Reduced neurogenesis after suppressed inflammation by minocycline in transient cerebral ischemia in rat.

Recently, the beneficial role of minocycline on endogenous neurogenesis after cerebral ischemia has been contradicted by many reports. We examined whether minocycline influences post-ischemic neurogenesis in the subventricular zone. Adult male Sprague-Dawley rats were subjected to focal cerebral ischemia for 2 h, and divided into a minocycline-treated (90 mg/Kg on reperfusion and 45 mg/Kg daily for maintenance) and a saline-treated group. Bromodeoxyuridine was injected to determine levels of cell proliferation. Inflammation was assessed by counting polymorphonuclear cell and activated microglia and by measuring myeloperoxidase activity. Endogenous neurogenesis was quantified by immunohistochemical staining and functional outcome was measured by infarct size and behavioral tests. Minocycline treatment decreased inflammation on 1st and 4th days after ischemia.
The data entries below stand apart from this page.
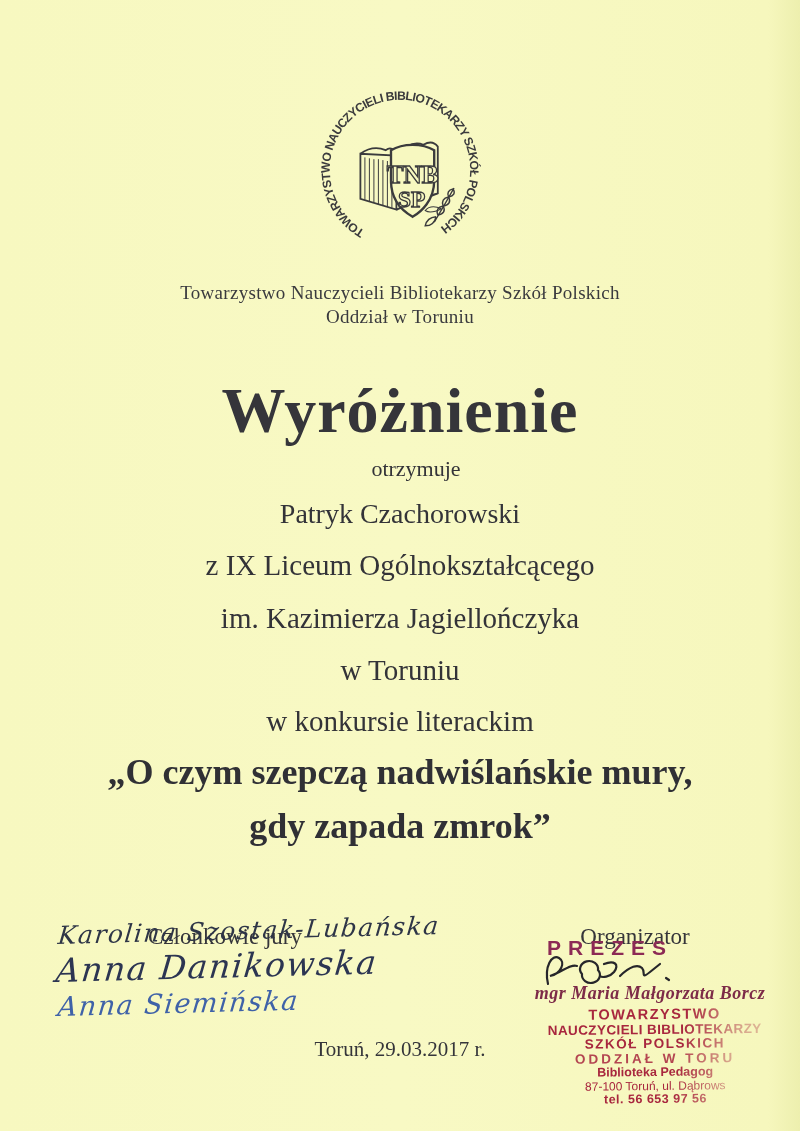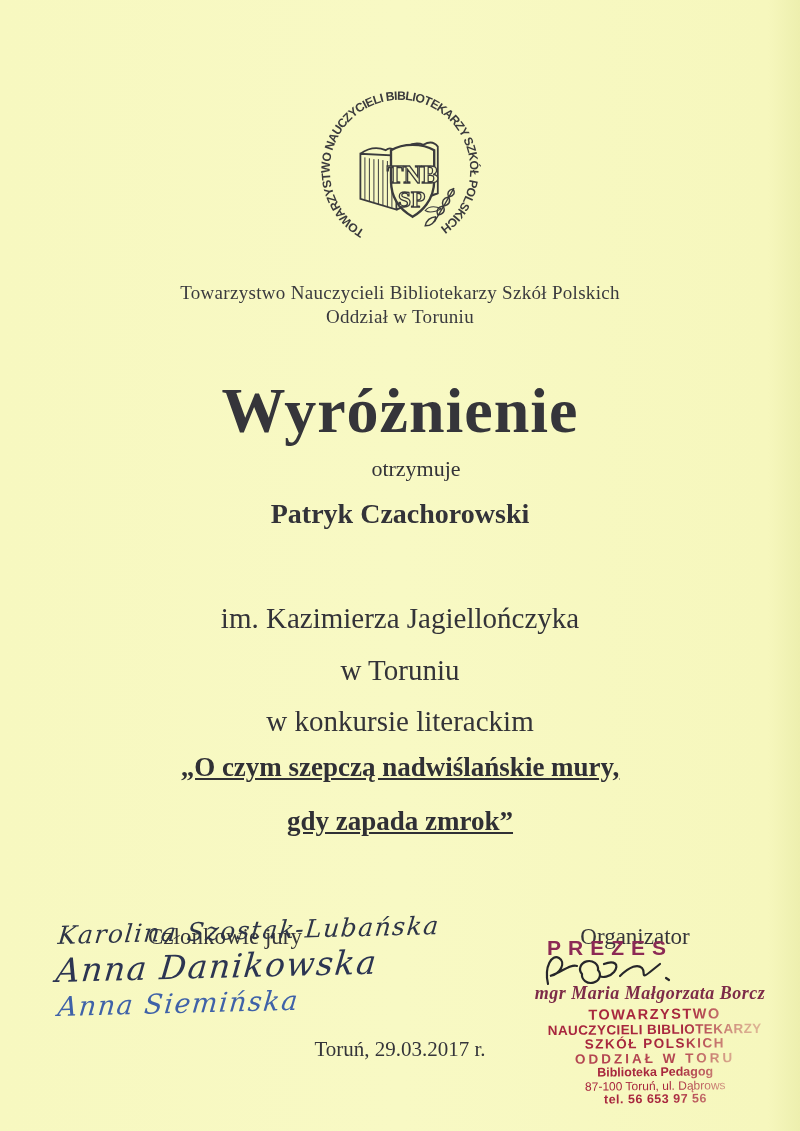--- a/index.html
+++ b/index.html
@@ -10,23 +10,23 @@
     background:linear-gradient(90deg,#f7f8c0 0%,#f8f9c4 50%,#f6f7bd 96%,#edefae 100%);
     font-family:"Liberation Serif", serif;
     color:#333338;
     overflow:hidden;
   }
   .line{position:absolute;left:0;width:100%;text-align:center;line-height:1.15;}
   .logo-wrap{position:absolute;top:80px;left:0;width:100%;text-align:center;}
   .org-line{font-size:19px;letter-spacing:.3px;color:#3a3a3e;}
   .title{font-size:64px;font-weight:bold;letter-spacing:1px;color:#35353a;}
   .subtitle{font-size:22px;padding-left:16px;}
-  .recipient{font-size:28px;font-weight:bold;}
+  .recipient{font-size:28px;font-weight:normal;}
   .bodyline{font-size:29px;}
-  .quote{font-size:27px;font-weight:bold;color:#303035;text-decoration:underline;}
+  .quote{font-size:36px;font-weight:bold;color:#303035;}
   .section-label{font-size:23px;color:#35353a;margin-top:24px;}
   .handwriting{
     font-family:"DejaVu Serif", serif;
     font-style:italic;
     letter-spacing:1.5px;
     transform:rotate(-1.5deg) skewX(-7deg);
     transform-origin:left center;
     display:inline-block;
     white-space:nowrap;
   }
@@ -110,20 +110,21 @@
       </g>
     </svg>
   </div>
 
   <div class="line org-line" style="top:282px">Towarzystwo Nauczycieli Bibliotekarzy Szkół Polskich</div>
   <div class="line org-line" style="top:306px">Oddział w Toruniu</div>
 
   <div class="line title" style="top:374px">Wyróżnienie</div>
   <div class="line subtitle" style="top:456px">otrzymuje</div>
   <div class="line recipient" style="top:498px">Patryk Czachorowski</div>
+  <div class="line bodyline" style="top:549px">z IX Liceum Ogólnokształcącego</div>
   <div class="line bodyline" style="top:654px">w Toruniu</div>
   <div class="line bodyline" style="top:602px">im. Kazimierza Jagiellończyka</div>
   <div class="line bodyline" style="top:705px">w konkursie literackim</div>
   <div class="line quote" style="top:752px">„O czym szepczą nadwiślańskie mury,</div>
   <div class="line quote" style="top:806px">gdy zapada zmrok”</div>
 
   <div class="section-label" style="position:absolute;left:60px;top:900px;width:330px;text-align:center;">Członkowie jury</div>
   <div class="sig1">
     <span class="handwriting" style="color: rgb(46, 53, 71);">Karolina Szostak-Lubańska</span>
   </div>

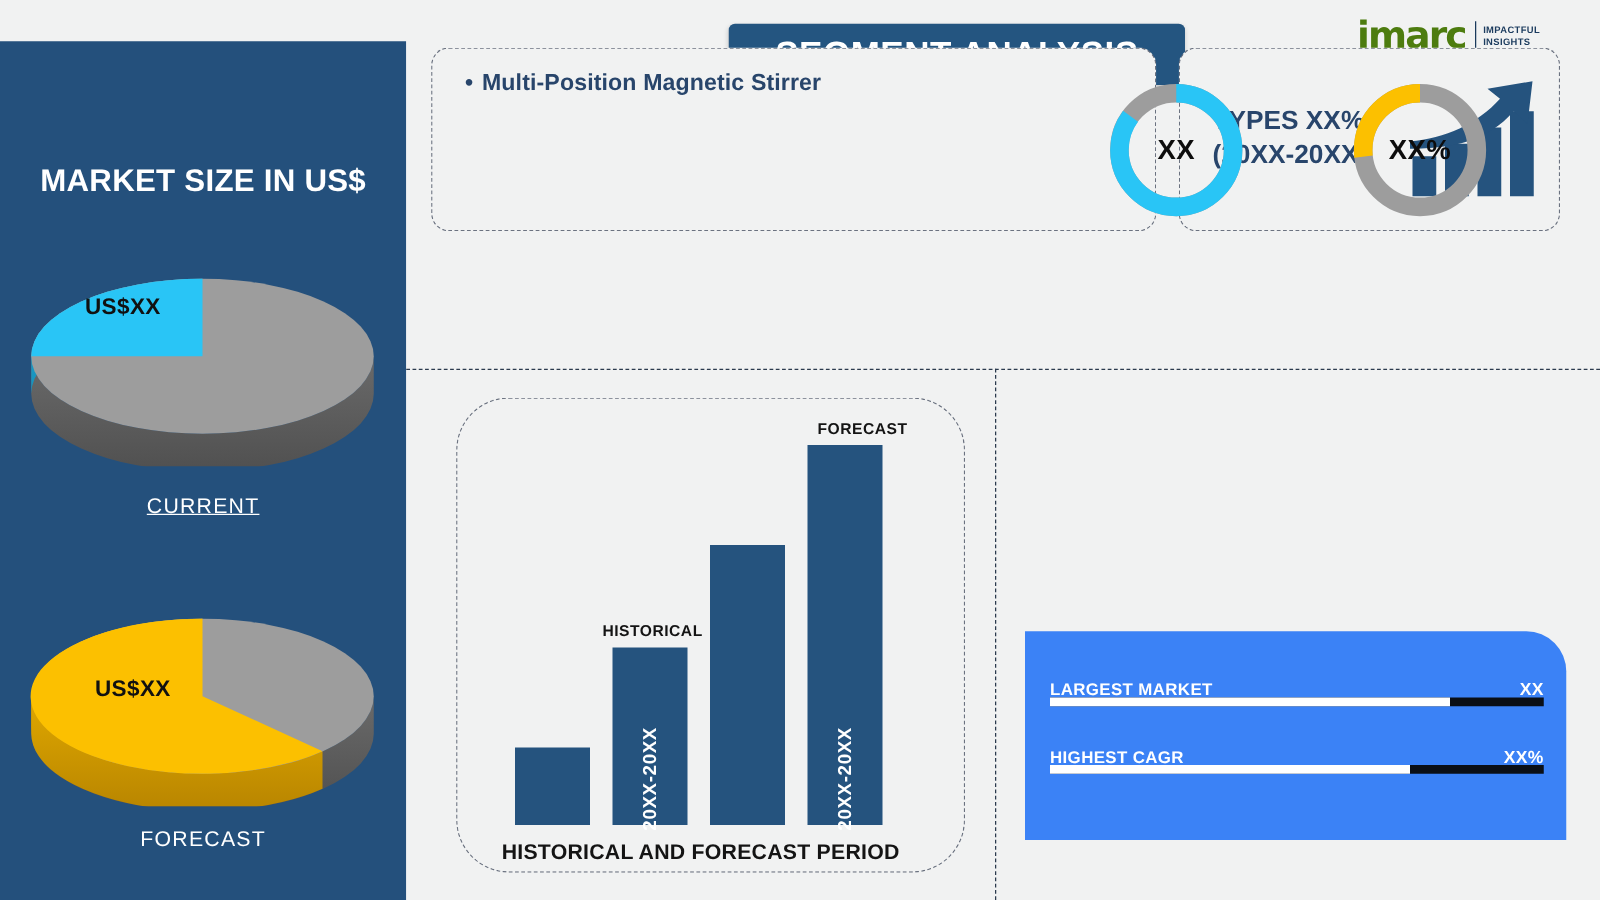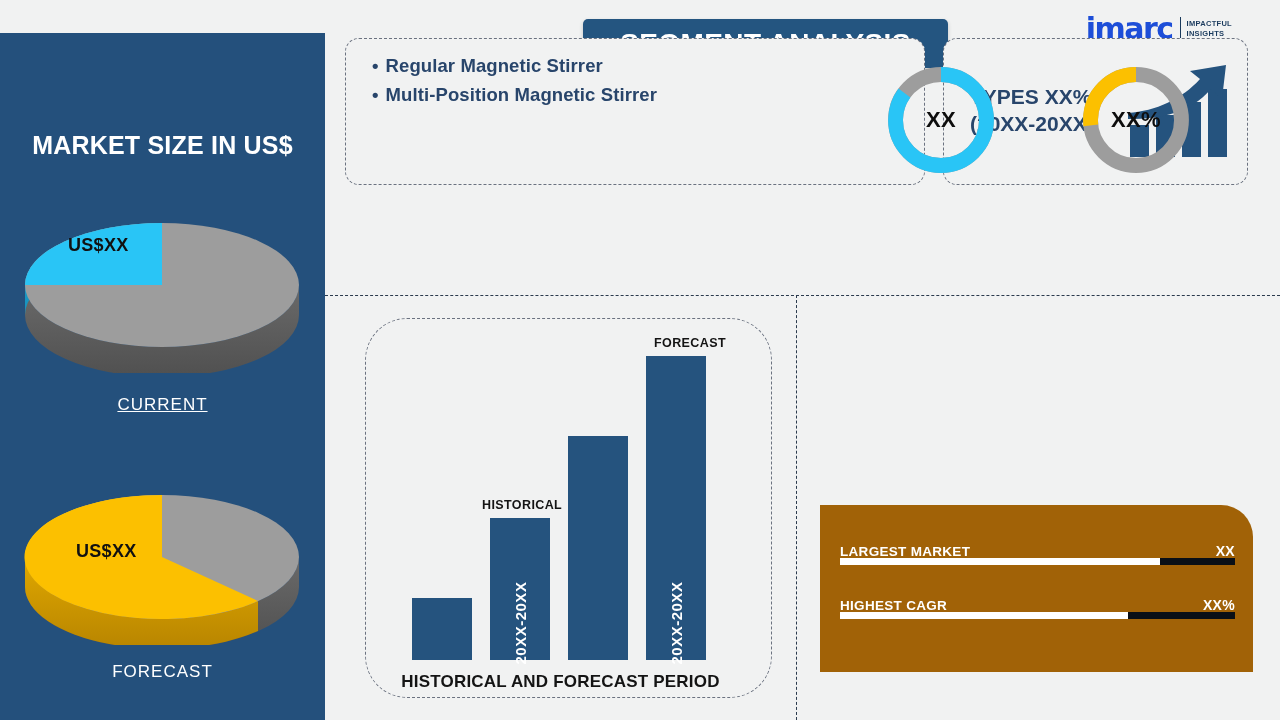--- a/index.html
+++ b/index.html
@@ -76,21 +76,21 @@
     letter-spacing: .4px;
   }
   #logo {
     position: absolute;
     right: 48px; top: 14px;
     display: flex; align-items: center;
   }
   #logo-mark {
     font-size: 30px;
     font-weight: bold;
-    color: #1d4ed8;
+    color: #4d7c0f;
     letter-spacing: -1.5px;
     line-height: 1;
     font-family: "DejaVu Sans", sans-serif;
     text-decoration: underline;
   }
   #logo-divider {
     width: 1px; height: 24px;
     background: #1a3a5c;
     margin: 0 6px 0 7px;
   }
@@ -202,21 +202,21 @@
     font-size: 22px;
     font-weight: bold;
     letter-spacing: .3px;
   }
 
   
   #stats-card {
     position: absolute;
     left: 495px; top: 505px;
     width: 433px; height: 167px;
-    background: #a16207;
+    background: #3b82f6;
     border-radius: 0 32px 0 0;
   }
   .stat-row { position: absolute; left: 20px; width: 395px; }
   .stat-label {
     position: absolute; left: 0; bottom: 6px;
     color: #ffffff;
     font-size: 13.5px;
     font-weight: bold;
     letter-spacing: .3px;
   }
@@ -308,21 +308,20 @@
       <div id="logo-divider"></div>
       <div id="logo-tag">
         <div>IMPACTFUL</div>
         <div>INSIGHTS</div>
       </div>
     </div>
 
     <div class="sec-heading" style="left:45px;top:98px;">BREAKUP BY PRODUCT TYPES</div>
     <div class="dash-box" id="product-box">
       <div id="bullets">
-        <div class="bullet-item">Regular Magnetic Stirrer</div>
         <div class="bullet-item">Multi-Position Magnetic Stirrer</div>
       </div>
     </div>
 
     <div class="sec-heading" style="left:683px;top:98px;">GROWTH RATE</div>
     <div class="dash-box" id="growth-box">
       <div id="cagr-text">
         <div>TYPES XX%</div>
         <div>(20XX-20XX)</div>
       </div>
BrdU-positive cells on 7th day (saline vs. minocycline: 602.80+/-146.96 vs. 399.40+/-109.69) and the number of double labeling cells of BrdU/NeuN on 7th day (13.00+/-4.36 vs. 6.40+/-2.07) and BrdU/DCx on 4th day (17.00+/-5.00 vs. 7.50+/-1.91) were significantly decreased in minocycline-treated rats. Infarct size and behavioral tests were not different. Our results indicate that minocycline may reduce immediate post-ischemic neurogenesis despite adequately suppressed inflammation.